I was the quiet type. Maybe it was due to my lack, or poverty had beaten me to a pulp and taken my voice away. Even in school, I hardly talked. In the office where I was doing my national service, there were three of us. They found me strange because I couldn’t say much. Everyone discarded me because of my silence, but I did my job anyway.
One day, I went to this shop to get my usual gari and sugar when the lady asked me, “You won’t buy groundnuts today?” I smiled shyly. I didn’t say much. She added groundnuts and said, “Keep the money.”
I looked at her, and she looked back. She looked like a lady in her early twenties. She had noticed me buy from there but I hadn’t. I asked why, and she said, “Oh, from my heart. Next time, when you get money, I know you’ll buy more.”
I walked backwards, looking at her, as if I didn’t believe she was being kind to me. She smiled until I turned and walked away. I wondered what had just happened. I even decided I wasn’t going to buy from the shop again.
One day after church, I was leaving when I felt a tap on my shoulder. It was the same lady from the shop. She said, “I haven’t seen you around in a long while. Did you travel?”

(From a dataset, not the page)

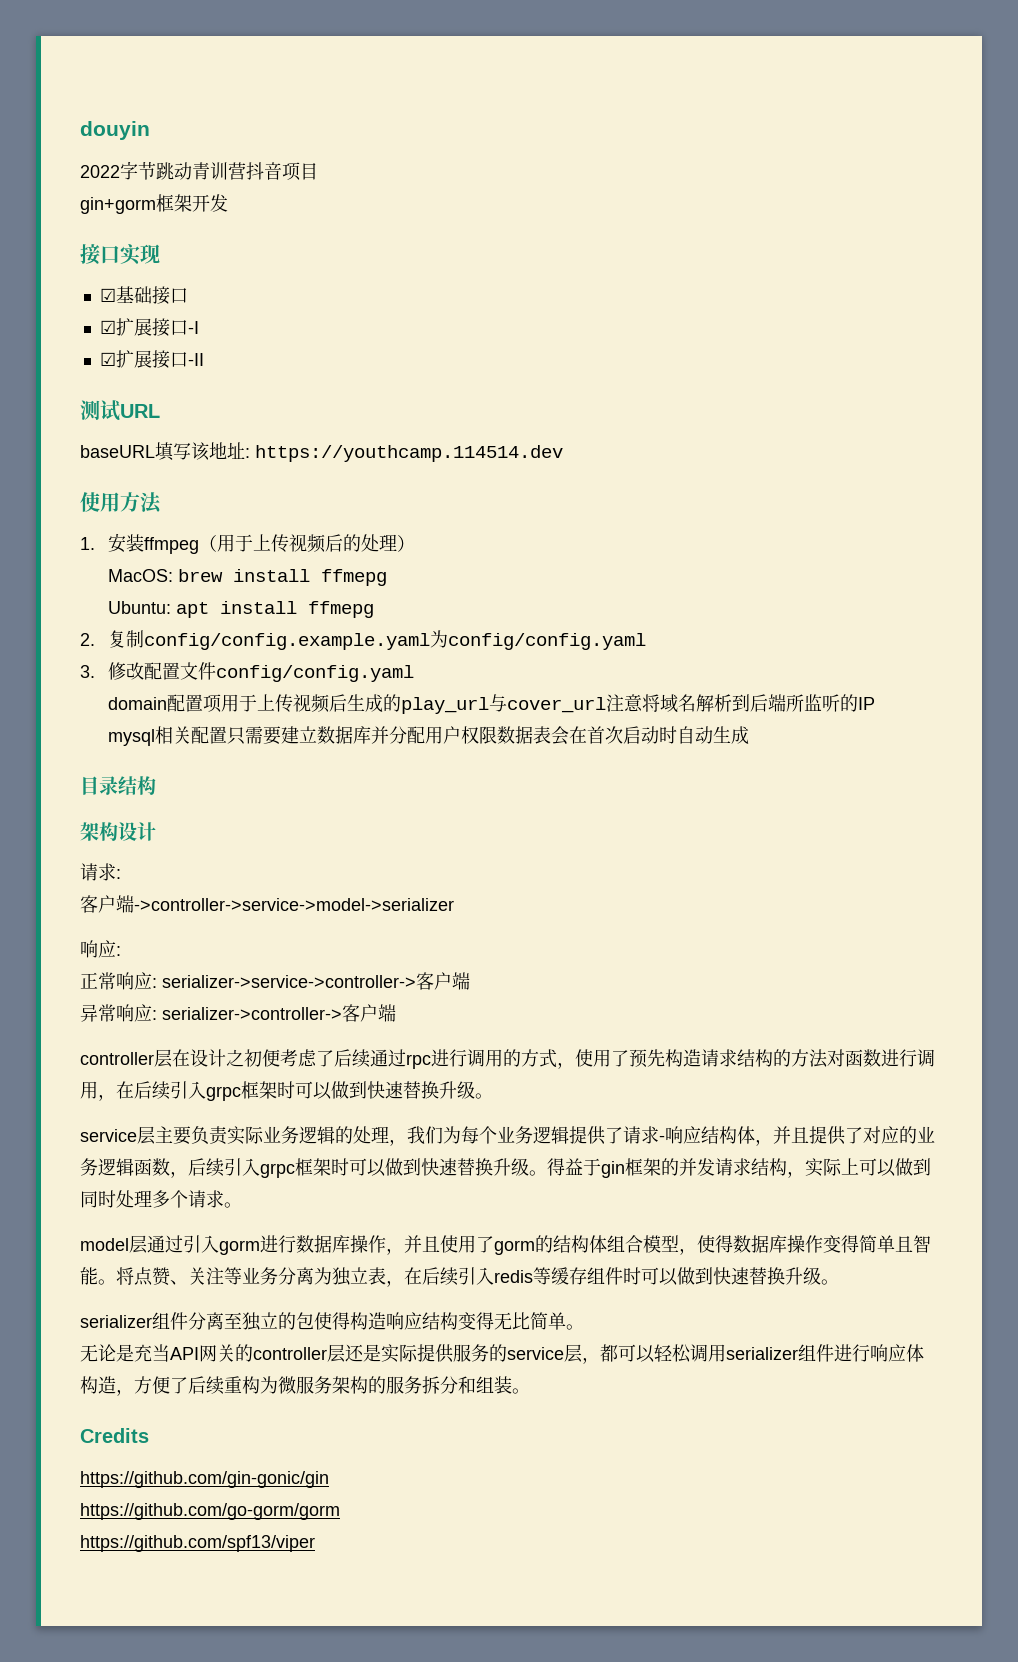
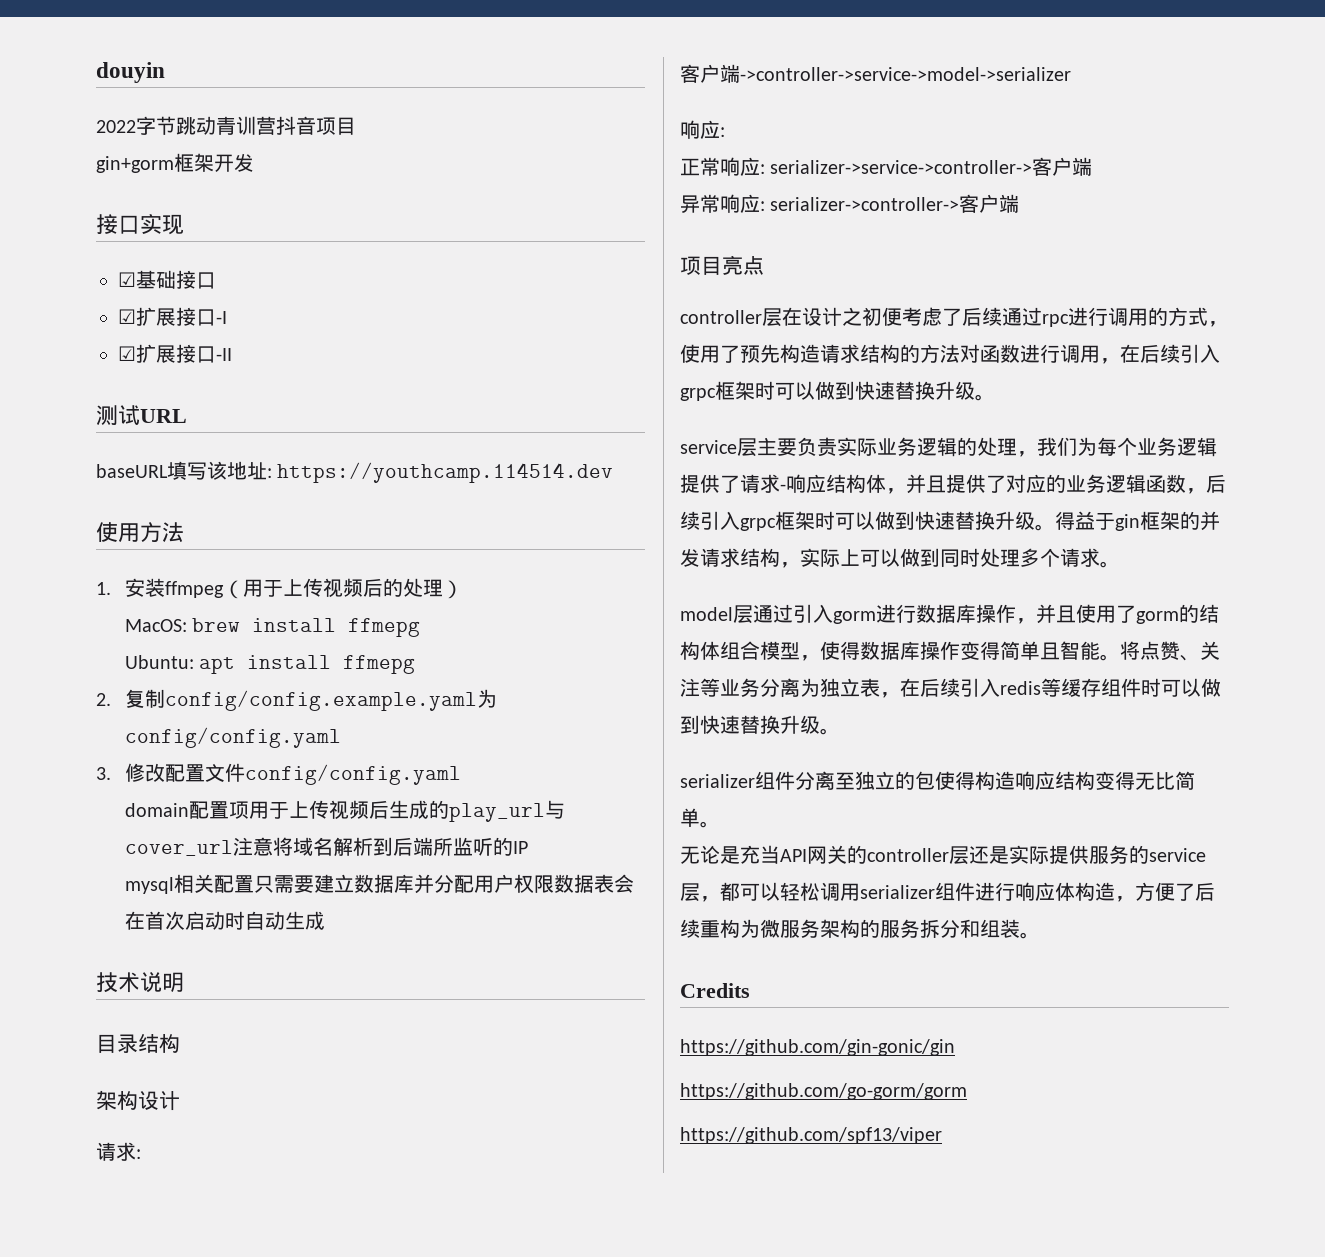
(750, 735) none -> [96,972,184,993] // 技术说明
(396, 1013) none -> [680,255,764,275] // 项目亮点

That was my third time in the church. Unbeknownst to me, she had noticed me the very first time I went there and knew I was her brother in Christ. I thanked her again for the gift that day and told her I had a lot of gari in the house, which was why I hadn’t been coming around. She said, “Just pass by and visit sometimes.”
I went there that same evening, and she gave me Milo and Nido with a bunch of groundnuts. The next day, she asked if I had the means to cook rice. I shook my head. I had nothing in my room. She said, “Oh, I would have given you some rice so you could cook.”
I asked her that day, “Why are you doing this?” She answered, “Aren’t you my brother? I know you national service guys. All of you in this town are my friends. I can give to you on credit so you can pay when your money comes.”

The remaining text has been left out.